_Exercise:_ Beginning at whichever line contains "subtotal: 113.40 -> 112.14", reproduce each line of the records below word for word, ending with the last, and add nothing.

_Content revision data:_
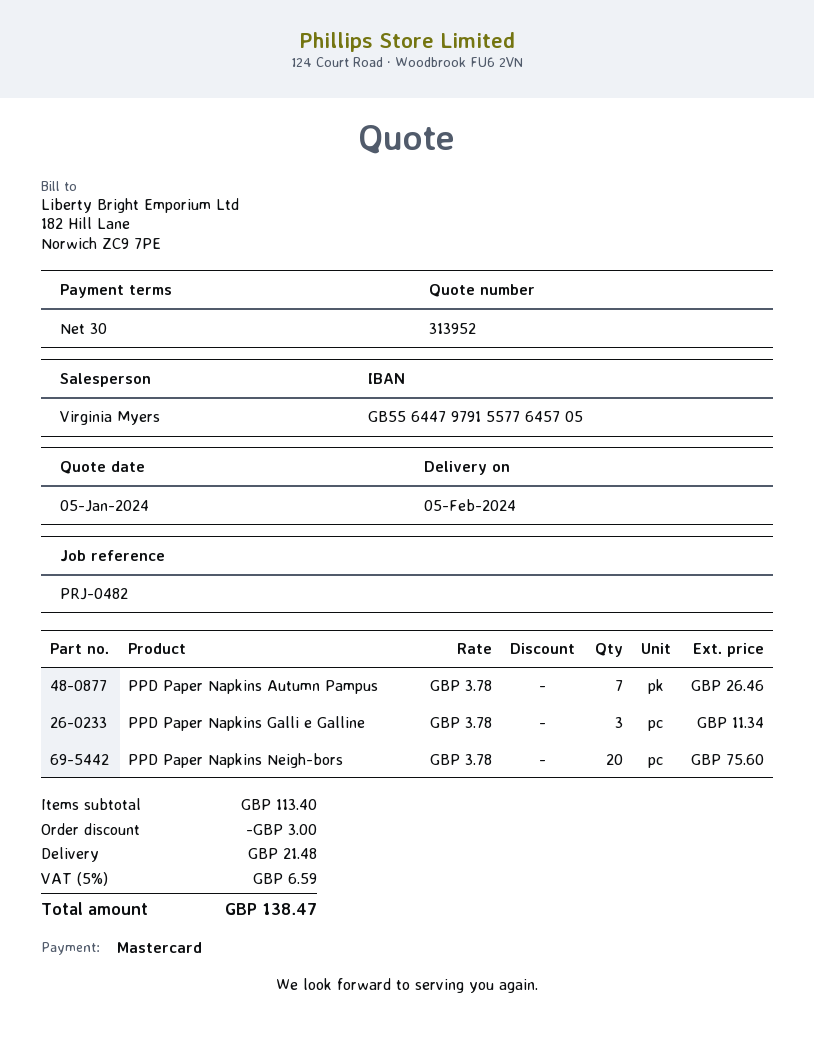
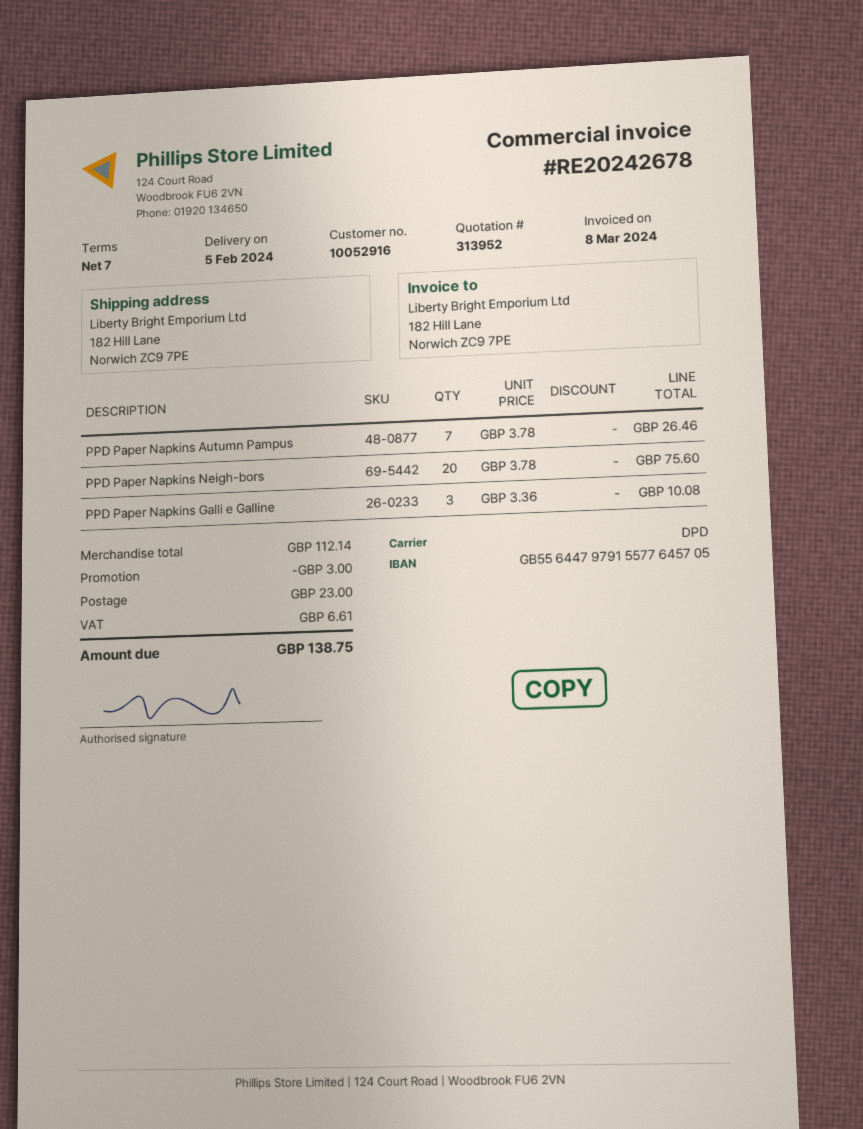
payment terms: 30 days -> 7 days
PPD Paper Napkins Galli e Galline: 3 x 3.78 = 11.34 -> 3 x 3.36 = 10.08
subtotal: 113.40 -> 112.14
shipping: 21.48 -> 23.00
tax: 6.59 -> 6.61
total: 138.47 -> 138.75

_Solved exercise:_
subtotal: 113.40 -> 112.14
shipping: 21.48 -> 23.00
tax: 6.59 -> 6.61
total: 138.47 -> 138.75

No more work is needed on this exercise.